Dix ans après avoir planté les racines de Soubois au cœur de Montréal, l’équipe lève le voile sur Sotto, une nouvelle adresse cachée sous les frondaisons feutrées de la forêt urbaine.
Pour marquer ce cap symbolique, une soirée exclusive célébrait l’ouverture officielle de cette table italienne qui promet déjà de devenir un repaire incontournable.

Nichée en contrebas, baignée de lumières tamisées et d’une ambiance feutrée, Sotto invite à un voyage sensoriel où la dolce vita flirte avec le chic montréalais. L’Italie y est revisitée sans folklore : ici, tout est fait main, pensé juste, servi avec cœur. Aux commandes, le chef Nicholas Bramos signe une carte élégante, festive et pleine d’instinct.

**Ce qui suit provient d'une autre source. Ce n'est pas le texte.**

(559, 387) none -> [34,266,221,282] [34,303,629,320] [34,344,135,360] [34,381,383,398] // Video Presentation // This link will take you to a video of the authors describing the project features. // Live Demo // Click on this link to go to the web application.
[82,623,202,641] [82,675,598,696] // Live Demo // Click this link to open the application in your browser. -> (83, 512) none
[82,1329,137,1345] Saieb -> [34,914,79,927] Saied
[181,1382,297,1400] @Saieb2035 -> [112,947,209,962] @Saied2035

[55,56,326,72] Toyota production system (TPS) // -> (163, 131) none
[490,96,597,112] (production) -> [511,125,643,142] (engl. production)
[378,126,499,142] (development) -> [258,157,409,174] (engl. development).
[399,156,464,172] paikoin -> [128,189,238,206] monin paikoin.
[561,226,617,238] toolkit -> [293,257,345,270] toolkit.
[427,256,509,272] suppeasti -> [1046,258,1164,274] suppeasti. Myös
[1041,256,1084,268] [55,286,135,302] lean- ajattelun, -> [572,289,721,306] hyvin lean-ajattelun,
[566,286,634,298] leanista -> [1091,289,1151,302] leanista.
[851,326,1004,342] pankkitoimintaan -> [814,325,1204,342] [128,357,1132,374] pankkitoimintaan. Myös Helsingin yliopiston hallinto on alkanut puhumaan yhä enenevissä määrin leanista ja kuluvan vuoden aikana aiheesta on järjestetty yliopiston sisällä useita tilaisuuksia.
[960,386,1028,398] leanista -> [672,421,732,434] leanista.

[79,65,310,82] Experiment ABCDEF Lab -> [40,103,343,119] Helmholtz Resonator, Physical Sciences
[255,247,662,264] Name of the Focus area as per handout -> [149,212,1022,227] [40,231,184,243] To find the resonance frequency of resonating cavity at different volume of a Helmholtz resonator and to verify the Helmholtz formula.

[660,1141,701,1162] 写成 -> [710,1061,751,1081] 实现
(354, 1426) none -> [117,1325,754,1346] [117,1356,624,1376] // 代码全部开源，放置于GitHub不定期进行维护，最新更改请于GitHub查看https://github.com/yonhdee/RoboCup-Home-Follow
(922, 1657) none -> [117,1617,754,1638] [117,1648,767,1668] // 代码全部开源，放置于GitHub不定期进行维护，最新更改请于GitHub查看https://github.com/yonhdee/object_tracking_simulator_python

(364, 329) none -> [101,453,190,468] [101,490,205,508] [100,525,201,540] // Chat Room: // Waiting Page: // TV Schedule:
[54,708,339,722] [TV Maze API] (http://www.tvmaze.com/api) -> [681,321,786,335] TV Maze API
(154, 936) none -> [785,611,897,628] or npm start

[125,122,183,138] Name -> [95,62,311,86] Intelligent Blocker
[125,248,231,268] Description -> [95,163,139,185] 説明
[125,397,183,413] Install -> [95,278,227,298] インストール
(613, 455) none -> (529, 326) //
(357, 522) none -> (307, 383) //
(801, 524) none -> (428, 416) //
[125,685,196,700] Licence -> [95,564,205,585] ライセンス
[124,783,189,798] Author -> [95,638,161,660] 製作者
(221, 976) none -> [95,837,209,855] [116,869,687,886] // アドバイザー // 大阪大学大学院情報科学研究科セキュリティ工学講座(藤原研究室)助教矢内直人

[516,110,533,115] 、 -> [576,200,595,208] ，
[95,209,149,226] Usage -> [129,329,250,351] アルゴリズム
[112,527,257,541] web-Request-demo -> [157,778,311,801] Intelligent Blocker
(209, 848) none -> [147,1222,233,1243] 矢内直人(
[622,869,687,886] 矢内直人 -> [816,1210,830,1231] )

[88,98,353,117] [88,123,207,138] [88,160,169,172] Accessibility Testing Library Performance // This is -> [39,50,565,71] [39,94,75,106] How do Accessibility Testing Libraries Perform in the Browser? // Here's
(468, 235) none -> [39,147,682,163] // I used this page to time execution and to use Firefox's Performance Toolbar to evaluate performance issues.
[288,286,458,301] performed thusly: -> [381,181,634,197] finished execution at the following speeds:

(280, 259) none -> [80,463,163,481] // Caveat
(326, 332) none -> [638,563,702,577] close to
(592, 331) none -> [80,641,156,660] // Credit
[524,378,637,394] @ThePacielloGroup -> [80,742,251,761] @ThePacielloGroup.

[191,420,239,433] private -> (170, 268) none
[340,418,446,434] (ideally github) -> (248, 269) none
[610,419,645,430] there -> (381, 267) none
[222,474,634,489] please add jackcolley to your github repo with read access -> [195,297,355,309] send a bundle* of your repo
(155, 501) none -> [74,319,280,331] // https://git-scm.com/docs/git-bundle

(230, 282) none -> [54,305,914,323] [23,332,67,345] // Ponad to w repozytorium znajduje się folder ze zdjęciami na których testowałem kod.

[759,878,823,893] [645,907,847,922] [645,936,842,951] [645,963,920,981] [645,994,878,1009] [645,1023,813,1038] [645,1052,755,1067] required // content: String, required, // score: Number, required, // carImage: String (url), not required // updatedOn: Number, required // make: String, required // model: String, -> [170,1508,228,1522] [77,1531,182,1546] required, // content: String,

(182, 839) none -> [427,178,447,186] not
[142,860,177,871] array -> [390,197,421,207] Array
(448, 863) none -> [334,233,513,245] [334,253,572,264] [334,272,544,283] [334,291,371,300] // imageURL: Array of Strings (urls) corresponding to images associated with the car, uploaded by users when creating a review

Le menu de la soirée : une immersion maîtrisée
Dès l’apéritif, le ton est donné. Le Rossini Spritz, mariage délicat de St-Germain, basilic, fraise et lime sur fond de prosecco, annonce la couleur : fraîcheur, finesse, équilibre. Puis vient le Sotto Groove, cocktail signature aussi audacieux que raffiné, mêlant poire, vanille, fruit du dragon, citron et blanc d’œuf, un clin d’œil à la créativité assumée de la maison.
En cuisine, le voyage commence avec un Crudo de thon rehaussé de citron et câpres, net, pur, précis. Suit un Risotto aux champignons et huile de truffe, généreux sans être lourd, parfaitement balancé. Le Picadilly (crabe, oursin, bomba), se fait plus audacieux, iodé, savoureux. L’Agnolotti aux épinards, farcis de ricotta et relevés de pistou, ramène à la tradition dans ce qu’elle a de plus noble.
Pour finir, deux douceurs : une Panna Cotta au citron et myrtilles, fraîche et fondante, et le mystérieux Fugamitsu, clin d’œil sucré à la fusion des influences.

Un lieu, une vision
Sotto n’est pas qu’un restaurant, c’est un prolongement de l’ADN de Soubois, un lieu de rencontres, de textures, de sons, de goûts. C’est l’Italie filtrée par un prisme montréalais, audacieuse et précise, ancrée dans la fête mais jamais dans l’excès.
Avec Sotto, Soubois offre une nouvelle scène à ceux qui veulent manger beau, bon, et juste… et ce n’est que le début.